Bernanke provided a list of reasons why U.S. monetary policy should remain accommodative and none of them are particularly new: U.S. inflation is around 1% (below Fed's 2% target), U.S. fiscal policy is “quite restrictive” (citing potential to remove the equivalent of 1.5% from U.S. growth) and unemployment is 7.6% (masks under-employment and well above the Fed's 6.5% target).
It's a little like the host was starting to walk out of the room with the punch bowl only to put it back on the table by popular demand from the guests, so the party can go on a little longer than anticipated.
EUR/USD – Probably short-term pull back as Eurozone still far gloomier than US
Fed spooked by real interest rates?
What is very likely to be worrying the Fed is the rise in interest rates for corporate and consumer debt and fears that when combined with cuts in government spending and tax rises will simply snuff out economic growth. Talk of tapering off QE was enough to send the cost of credit to the economy rising suggesting it would increase even more once stopped.
Another issue is that bank balance sheets are stuffed with U.S. Treasuries at the behest of regulators to make them sounder.
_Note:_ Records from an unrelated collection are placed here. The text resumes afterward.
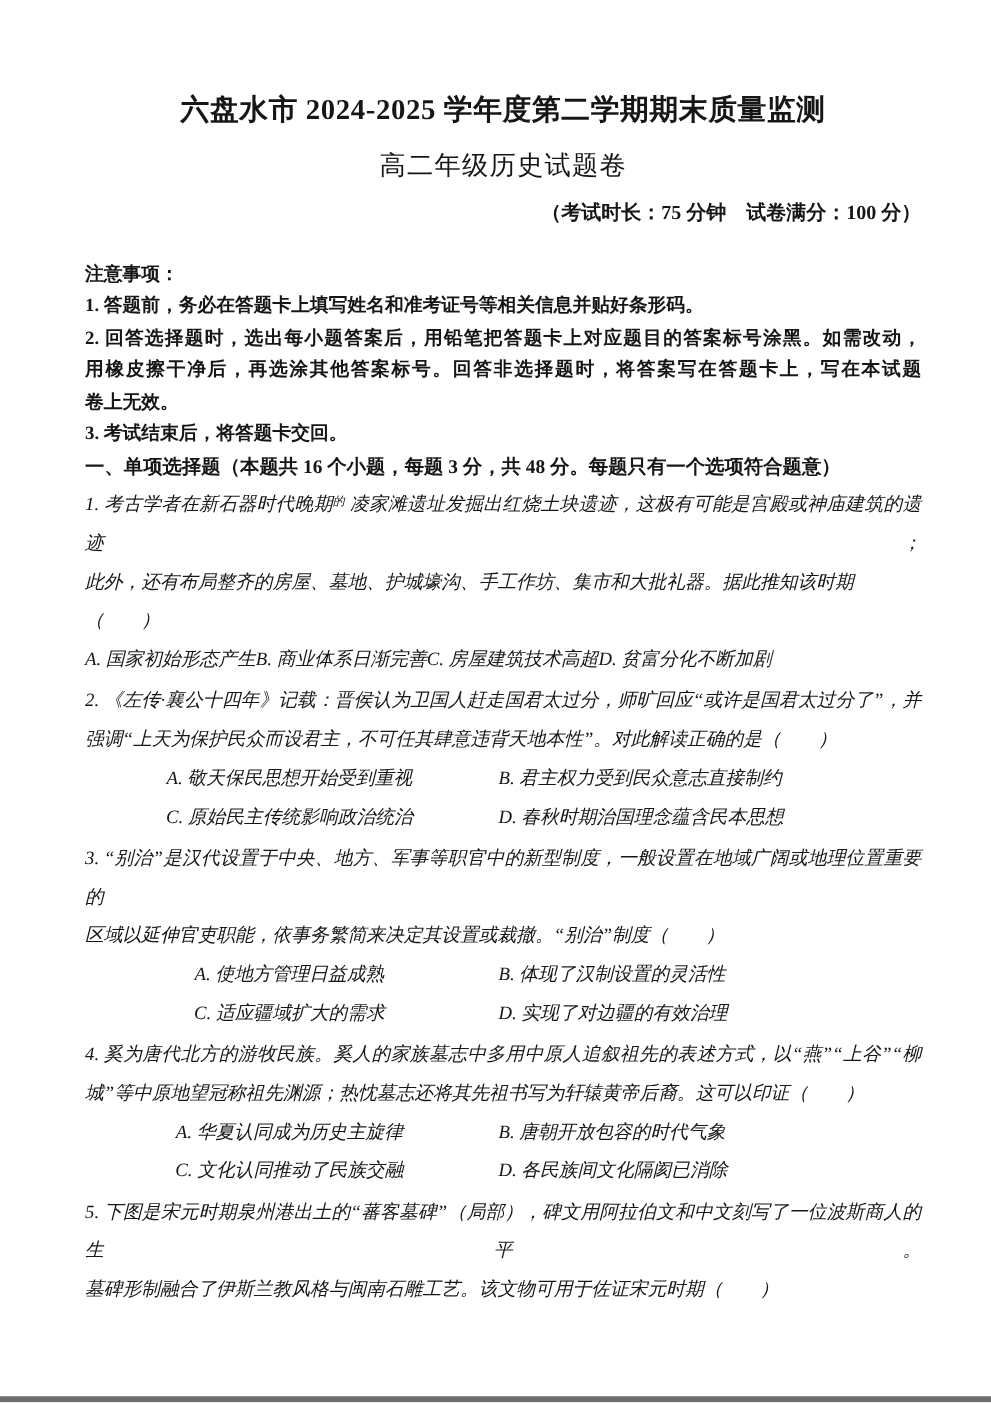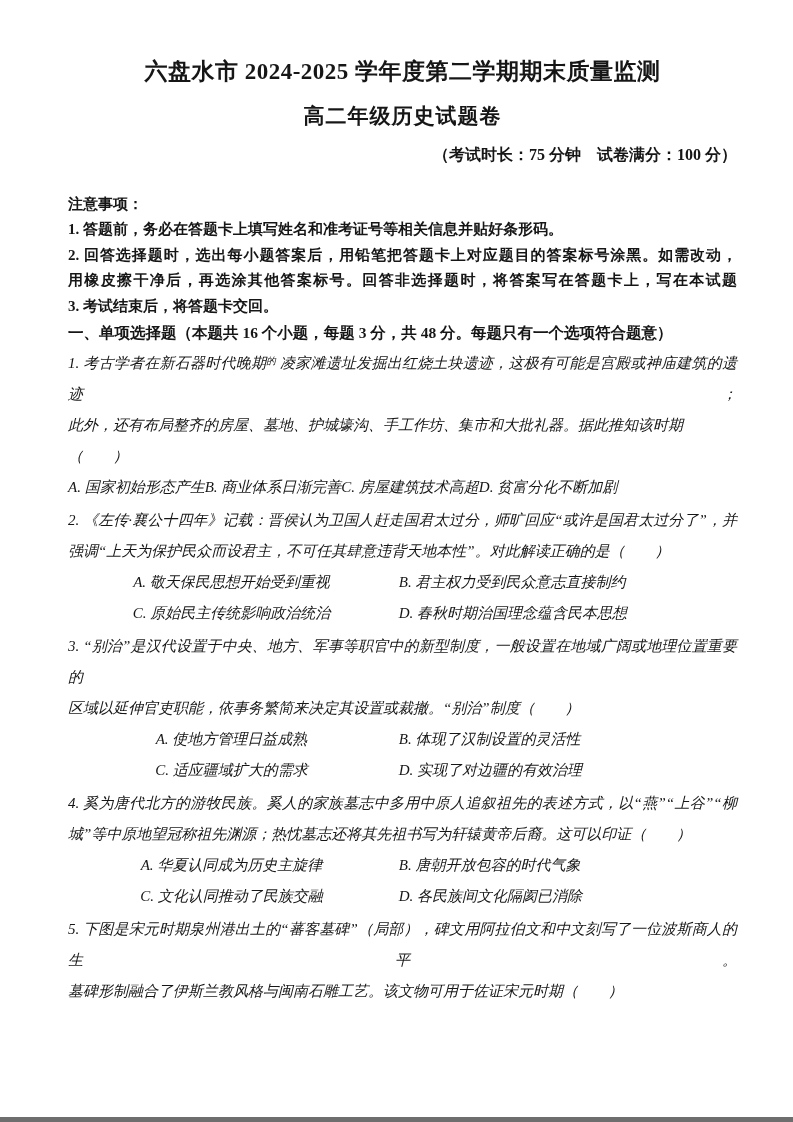--- a/index.html
+++ b/index.html
@@ -5,23 +5,23 @@
 <style>
   html,body{margin:0;padding:0;background:#fff;}
   .page{
     position:relative;
     width:793px;height:1122px;
     background:#ffffff;
     overflow:hidden;
     font-family:"Liberation Serif","DejaVu Serif",serif;
     color:#161616;
   }
-  .content{position:absolute;left:68px;top:58px;width:669px;}
+  .content{position:absolute;left:68px;top:74px;width:669px;}
   .t1{font-size:23px;font-weight:700;text-align:center;line-height:28px;letter-spacing:.5px;}
-  .t2{font-size:21px;font-weight:700;text-align:center;margin-top:17px;line-height:26px;letter-spacing:1px;}
+  .t2{font-size:21px;font-weight:400;text-align:center;margin-top:17px;line-height:26px;letter-spacing:1px;}
   .info{font-size:16px;font-weight:700;text-align:right;margin-top:16px;line-height:20px;}
   .notes{margin-top:27px;font-weight:700;font-size:15px;line-height:25.4px;}
   .sec{font-weight:700;font-size:15.5px;line-height:27px;}
   .q{font-size:15px;line-height:31px;margin-top:2px;font-style:italic;}
   .jfull{text-align:justify;text-align-last:justify;}
   .optrow{display:flex;justify-content:flex-start;}
   .grid .c1{display:inline-block;width:327px;text-align:center;}
   sup.s{font-size:9.5px;line-height:0;vertical-align:4px;}
   .bottom-bar{
     position:absolute;left:0;bottom:0;width:100%;height:5px;
@@ -36,20 +36,21 @@
 
     <div class="t1">六盘水市 2024-2025 学年度第二学期期末质量监测</div>
     <div class="t2">高二年级历史试题卷</div>
     <div class="info">（考试时长：75 分钟　试卷满分：100 分）</div>
 
     <div class="notes">
       <div>注意事项：</div>
       <div>1. 答题前，务必在答题卡上填写姓名和准考证号等相关信息并贴好条形码。</div>
       <div class="jfull">2. 回答选择题时，选出每小题答案后，用铅笔把答题卡上对应题目的答案标号涂黑。如需改动，</div>
       <div class="jfull">用橡皮擦干净后，再选涂其他答案标号。回答非选择题时，将答案写在答题卡上，写在本试题</div>
+      <div>卷上无效。</div>
       <div>3. 考试结束后，将答题卡交回。</div>
     </div>
 
     <div class="sec">一、单项选择题（本题共 16 个小题，每题 3 分，共 48 分。每题只有一个选项符合题意）</div>
 
     <div class="q">
       <div class="jfull"><span>1. 考古学者在新石器时代晚期</span><sup class="s">的</sup><span> 凌家滩遗址发掘出红烧土块遗迹，这极有可能是宫殿或神庙建筑的遗迹；</span></div>
       <div>此外，还有布局整齐的房屋、墓地、护城壕沟、手工作坊、集市和大批礼器。据此推知该时期（　　）</div>
       <div class="optrow">
         <span>A. 国家初始形态产生</span>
The withdrawal of QE could see some banks take big paper losses and could respond by restricting lending to businesses and households or at the very least charge higher rates of interest.
It's very likely the Fed does want to exit unconventional monetary policies such as quantitative easing. It would at least signal an improvement in the economy and there must be concerns it will fuel dangerous speculative bubbles in the financial sector if QE carries on year after year.
The big dilemma for the Fed is how to withdraw QE whilst keeping the cost of credit low for the real economy and not tanking asset markets and reversing the fabled wealth effect. The problem is that QE has so distorted asset markets that its unwinding is bound to create volatility and uncertainty leaving the Fed with a real headache.
For the short-term at least, that suggests a U.S. dollar sell-off, which is happening at least until the next mis-communication from the Fed or a surprisingly strong U.S. economic number emerges.